> _WORK TASK_
Find and copy the lines in the records beneath this task that contain the word "Night".

> _GIVEN RECORDS_
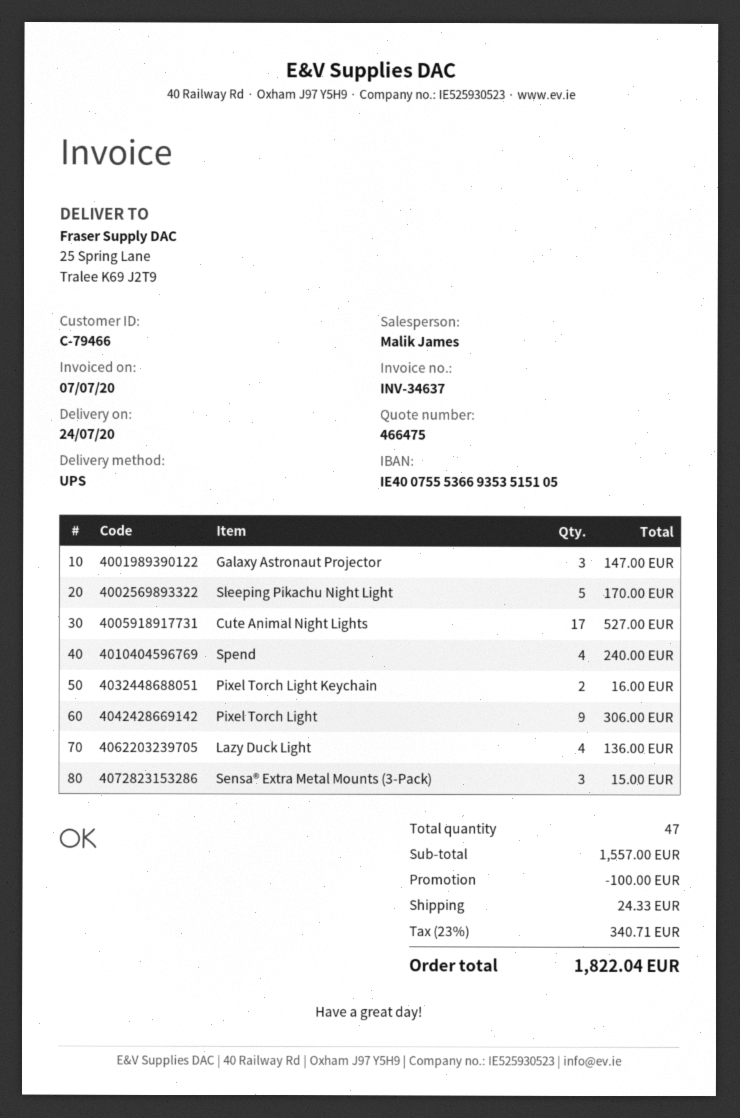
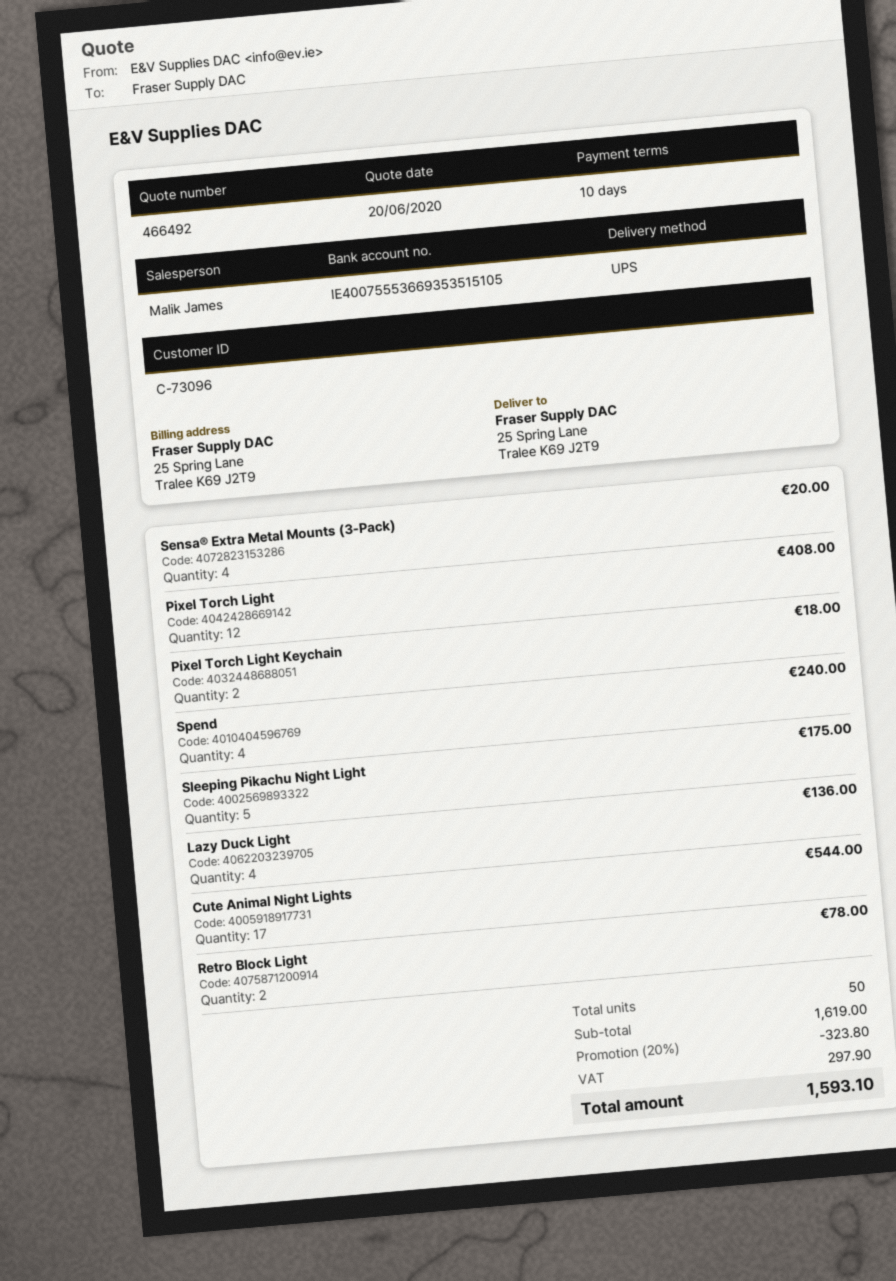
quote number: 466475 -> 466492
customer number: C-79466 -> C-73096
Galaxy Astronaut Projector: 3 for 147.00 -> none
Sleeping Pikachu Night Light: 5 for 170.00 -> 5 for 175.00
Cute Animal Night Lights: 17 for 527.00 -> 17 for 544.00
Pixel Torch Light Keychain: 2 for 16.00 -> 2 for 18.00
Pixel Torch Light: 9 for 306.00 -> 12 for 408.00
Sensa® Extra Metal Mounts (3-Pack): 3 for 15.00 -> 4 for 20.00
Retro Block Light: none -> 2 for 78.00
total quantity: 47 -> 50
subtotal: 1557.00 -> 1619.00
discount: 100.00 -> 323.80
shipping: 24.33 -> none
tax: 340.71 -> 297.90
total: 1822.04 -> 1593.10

==

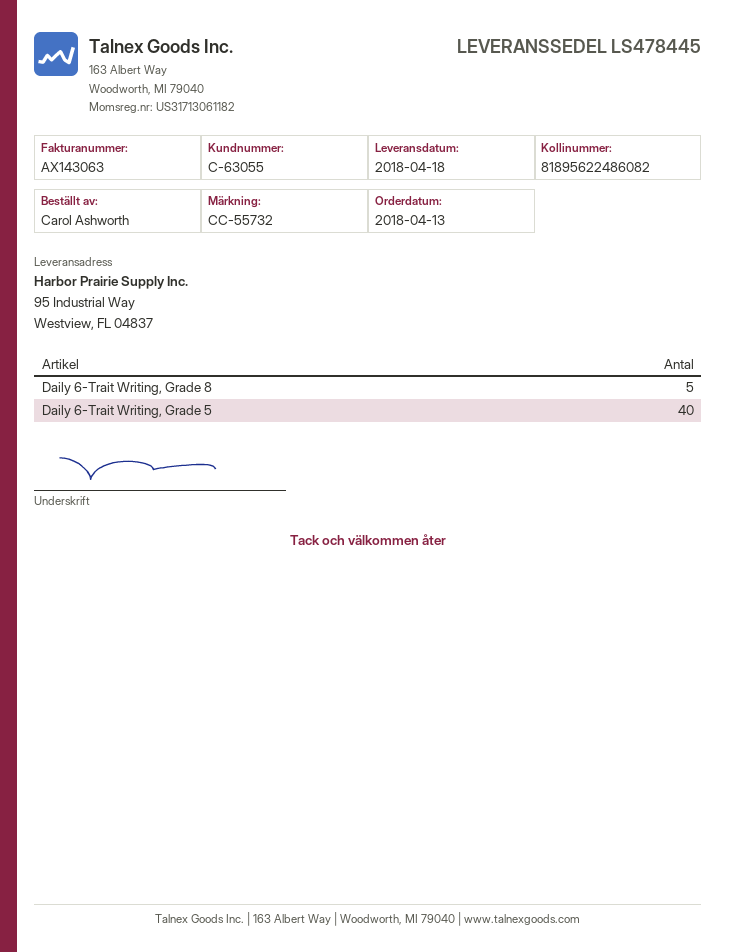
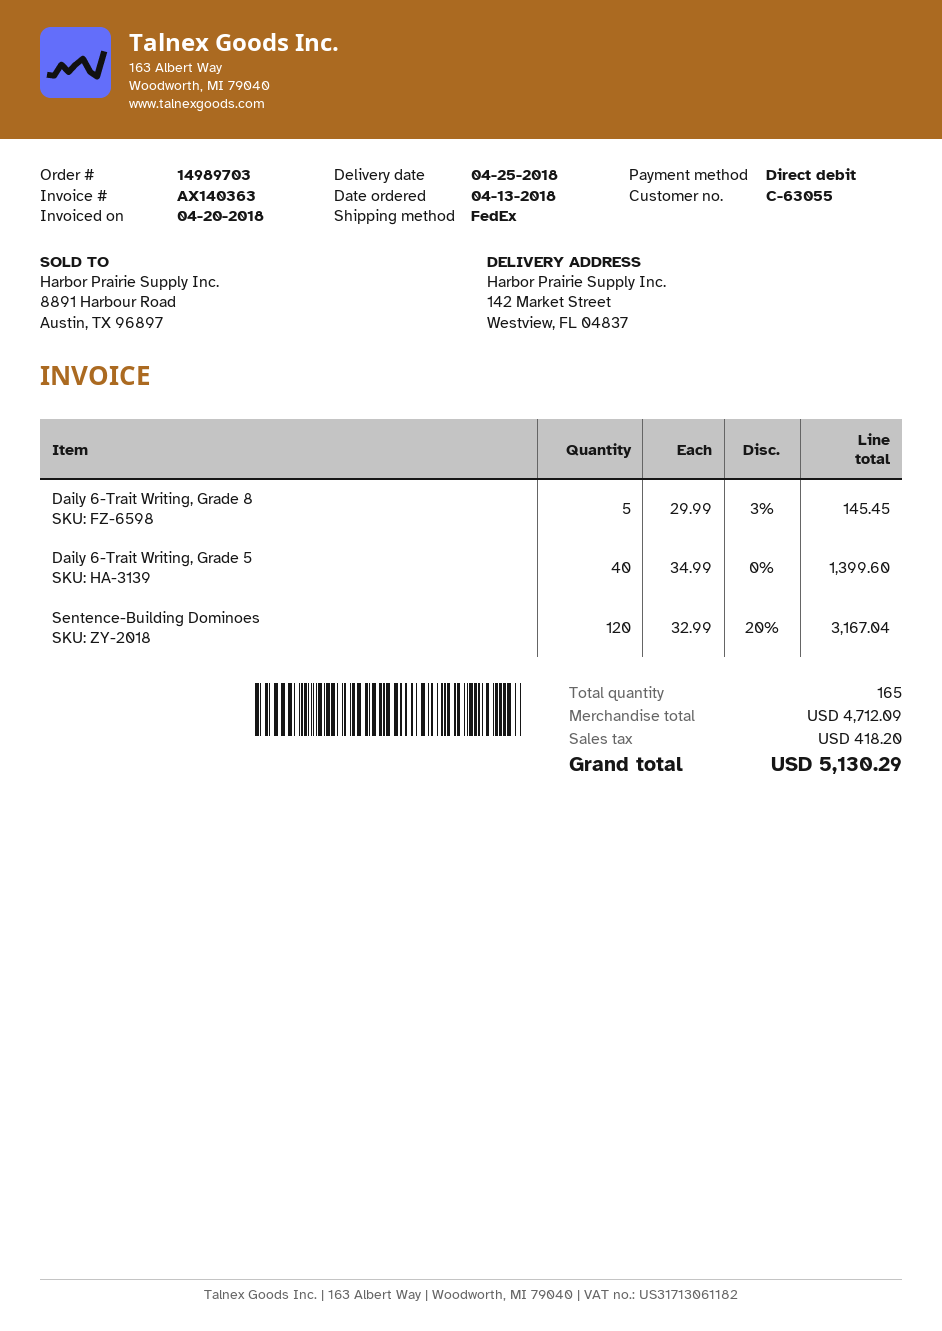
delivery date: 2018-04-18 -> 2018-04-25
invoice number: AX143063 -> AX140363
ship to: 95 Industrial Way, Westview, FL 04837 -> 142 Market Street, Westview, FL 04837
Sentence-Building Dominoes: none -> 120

> _YOUR SOLUTION_
Sleeping Pikachu Night Light: 5 for 170.00 -> 5 for 175.00
Cute Animal Night Lights: 17 for 527.00 -> 17 for 544.00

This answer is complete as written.